Task instructions | Among the entries that follow, how many lines contain the word "Problems"? Give the number alone.

Given information |
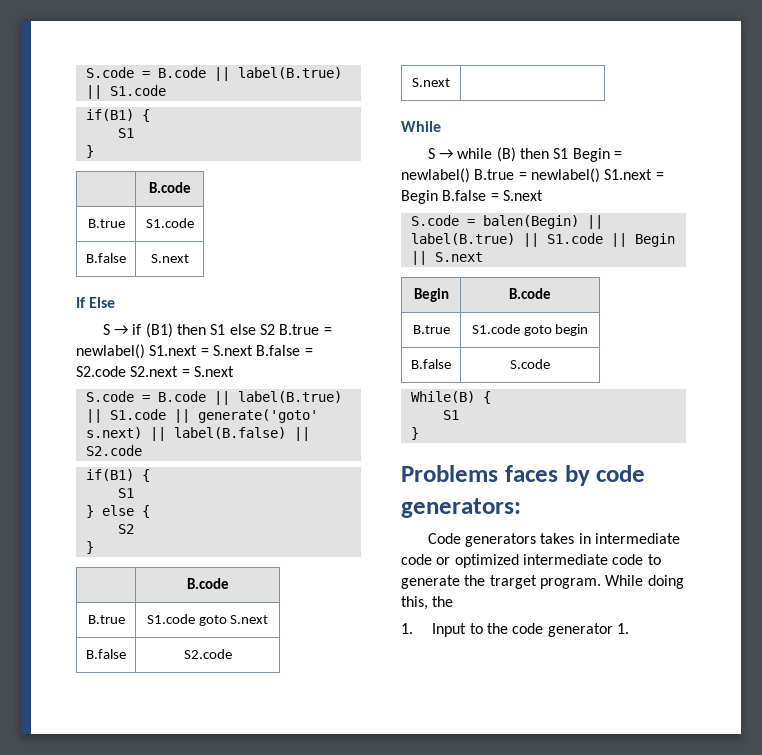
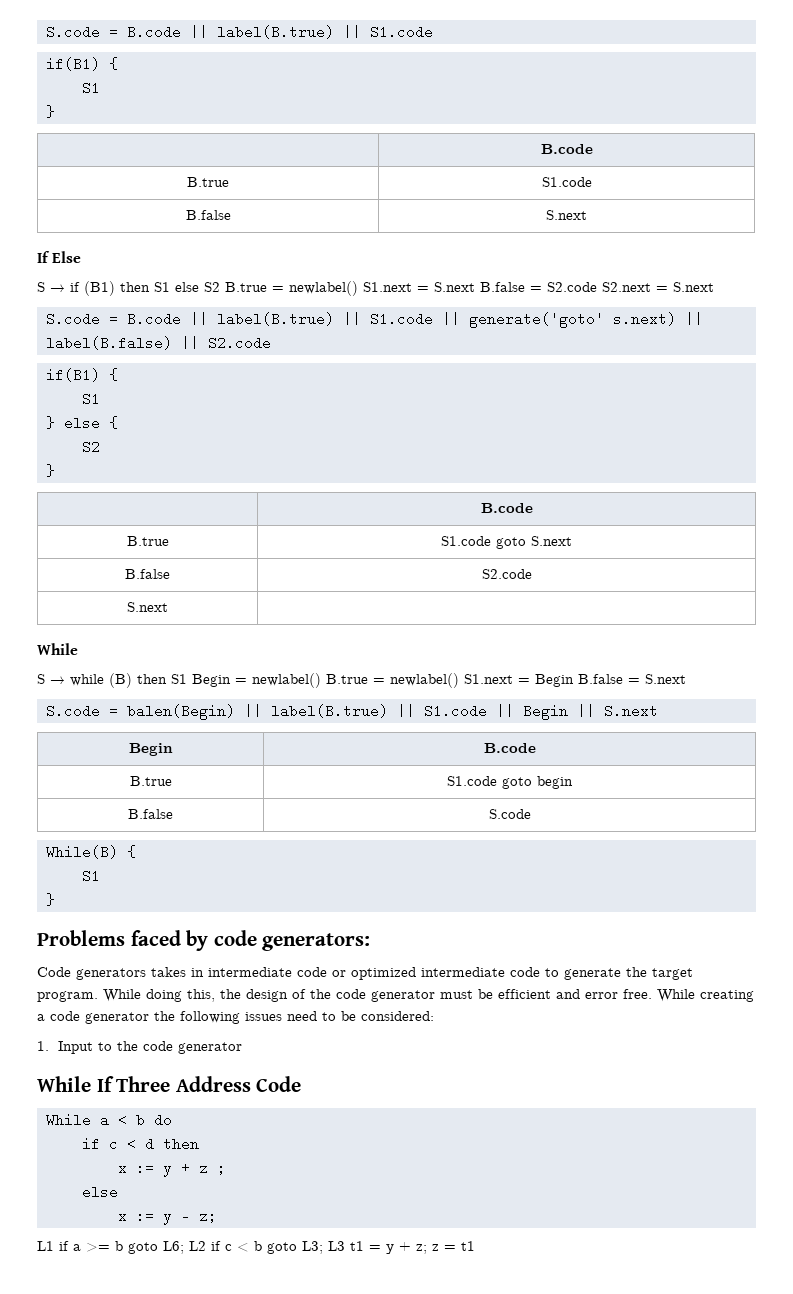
- Problems faces by code generators:
+ Problems faced by code generators:
- Code generators takes in intermediate code or optimized intermediate code to generate the trarget program.
+ Code generators takes in intermediate code or optimized intermediate code to generate the target program.
- While doing this, the
+ While doing this, the design of the code generator must be efficient and error free. While creating a code generator the following issues need to be considered:
- 1. Input to the code generator 1.
+ 1. Input to the code generator
+ While If Three Address Code
+ While a < b do
+ if c < d then
+ x := y + z ;
+ else
+ x := y - z;
+ L1 if a >= b goto L6; L2 if c < b goto L3; L3 t1 = y + z; z = t1

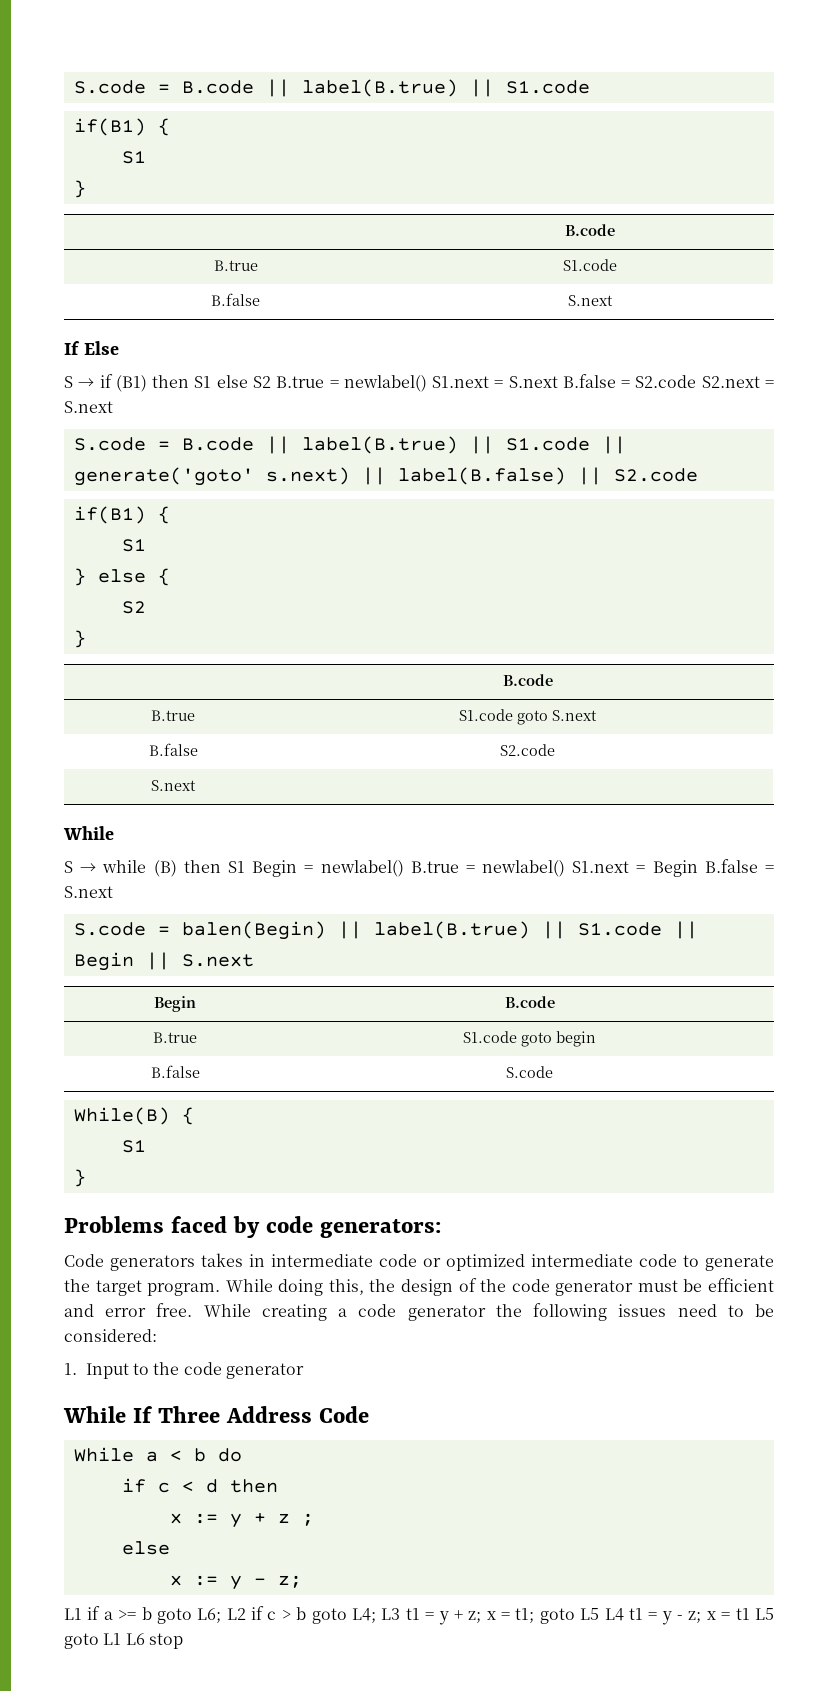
- L1 if a >= b goto L6; L2 if c < b goto L3; L3 t1 = y + z; z = t1
+ L1 if a >= b goto L6; L2 if c > b goto L4; L3 t1 = y + z; x = t1; goto L5 L4 t1 = y - z; x = t1 L5 goto L1 L6 stop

Exercise output | 2